No it’s not wrong and the poster doesn’t get to deny my and others lived experiences. It might be wrong for her personally. But this thread isn’t about her personally.

Dietingfool · 04/12/2024 16:53

TheSilkWorm · 04/12/2024 16:50

It's not wrong. Fat can't be created out of nothing. But it's comforting to believe that it can. Unfortunately HAES and fat acceptance rhetoric has permeated a lot of discourse around obesity and is rife with false information.

And I agree, the irs not my fault is comforting to many. I’m clearly insulin resistant , but I put my hand up. I ate too much, moved too little and got fat. I didn’t just wake up fat one day.

Bananabuttons · 04/12/2024 17:48

I’ve been on mournjaro for 6 months and lost nearly 4 stone so far. I feel like a different person and I’m so happy I took the plunge!

AnnieSnap · 04/12/2024 18:24

Flidina · 02/12/2024 22:21

I think, these might work in the short term, but I know some of my friends who have been on them, have regained the weight they lost and more, people I know are actually worried about stopping them, even though they've achieved the desired weightloss, in case they regain. At this point I don't think enough is known about the effects of long term use, everyone sees it as a miracle drug, when something is too good to be true, it usually is.

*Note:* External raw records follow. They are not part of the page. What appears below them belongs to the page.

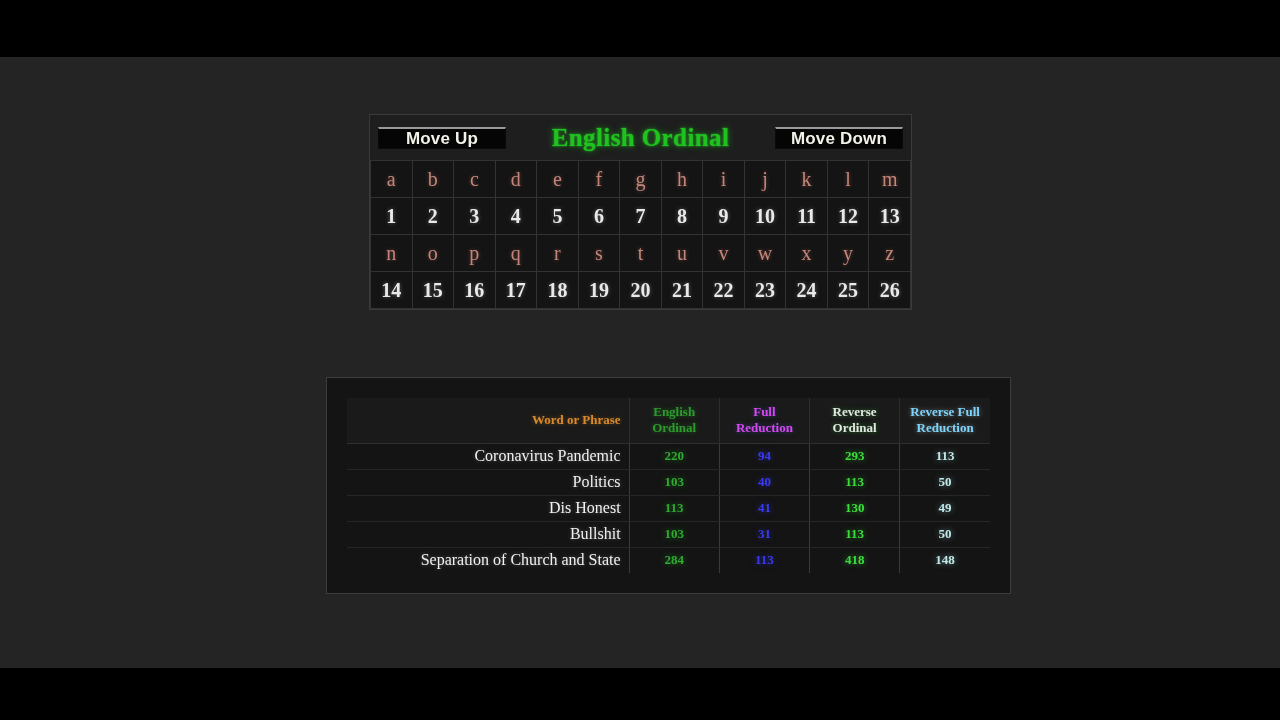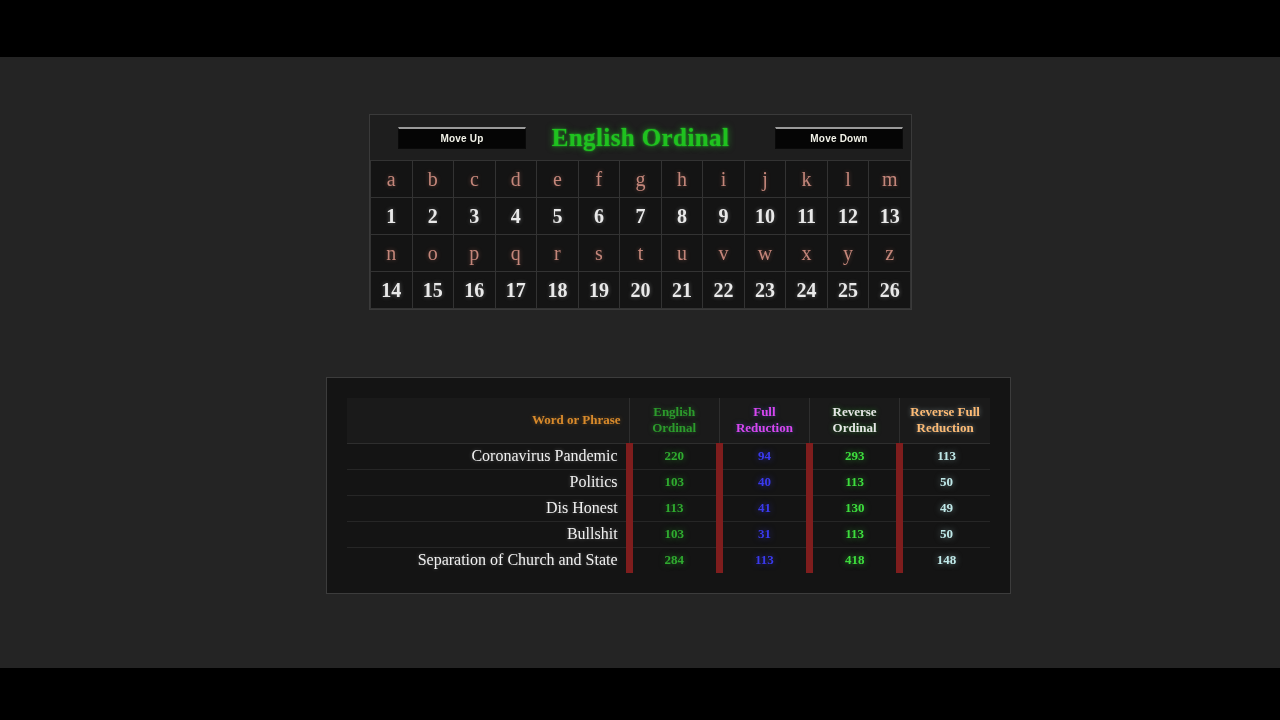"Move Up" .move-btn { font-size: 10px -> 17px; margin-left: 20px -> none }
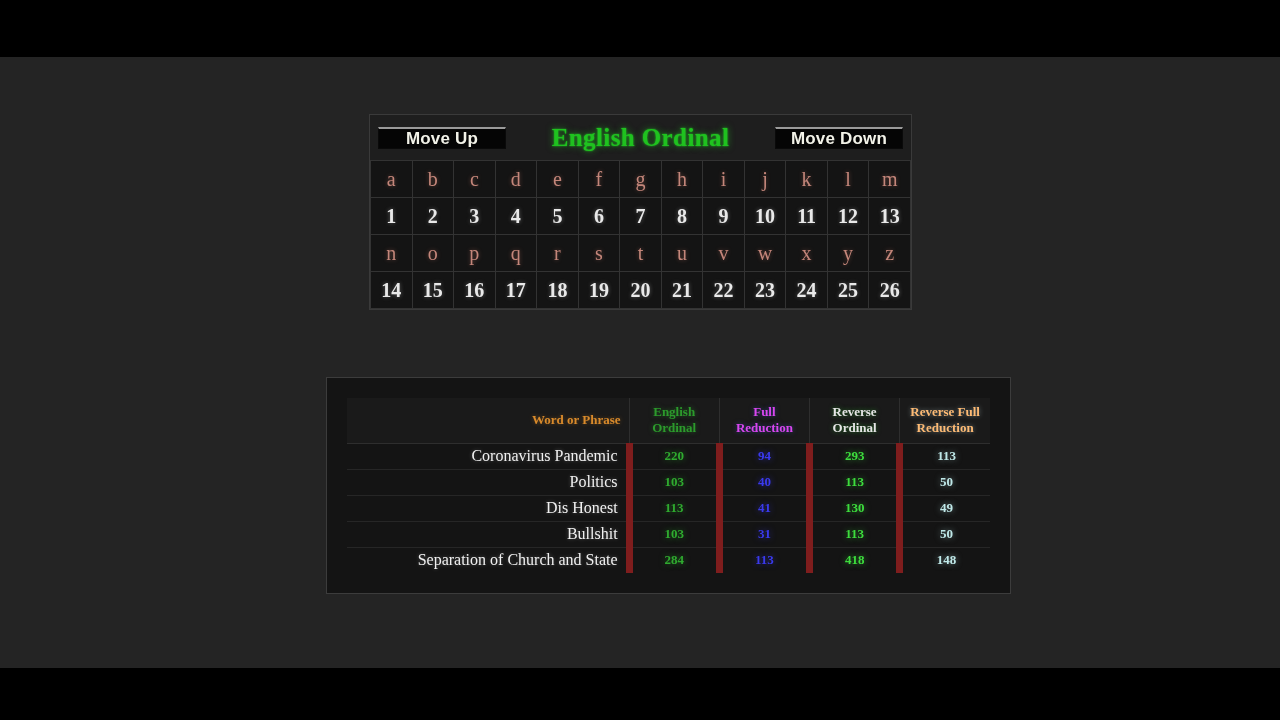"Reverse Full Reduction" th.h-rfr { color: #fdba74 -> #7dd3fc }
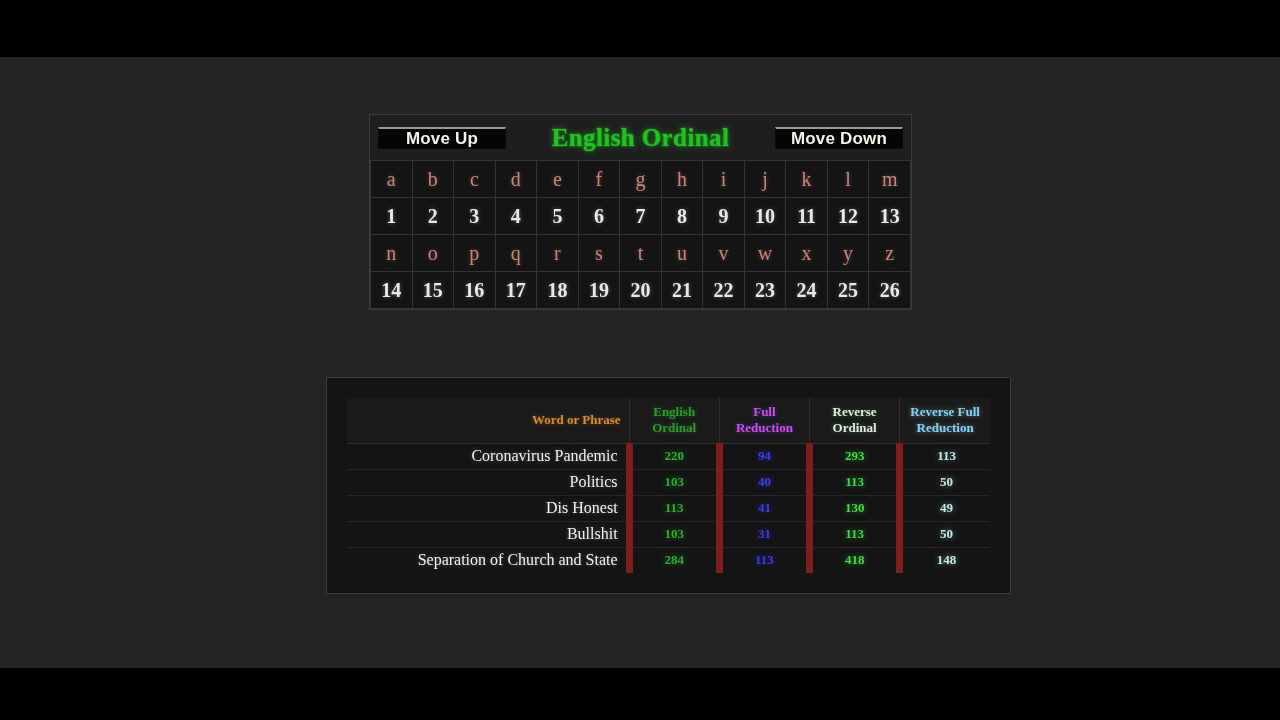"Coronavirus Pandemic" table.results td { border-right: 7px solid #7f1d1d -> 1px solid #7f1d1d }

This is my view too. Very much watching from the sidelines.

MarvellousMonsters · 04/12/2024 18:42

UmbrellaEllaEllaElla · 02/12/2024 21:56

It could be the end of obesity. Marvellous!

Another way to end obesity is to take responsibility for what we put in our mouths. Overeating is the result of a whole bunch of reasons, a drug doesn't fix them, it just treats the symptom. I'm an emotional over-eater, I binge on sweet stuff and then hate myself, I'm not a naturally slim person, gloating. I do understand how hard it is to lose weight for most people, I'm not saying it's easy. But, but, we are not helping ourselves by choosing crappy stuff with way too much sugar and stodgy comfort food, washed down with fizzy drinks or wine.

Take responsibility. Learn about nutrition. Eat real food, stop filling up on crappy carbs and UPF. No injections or tablets needed.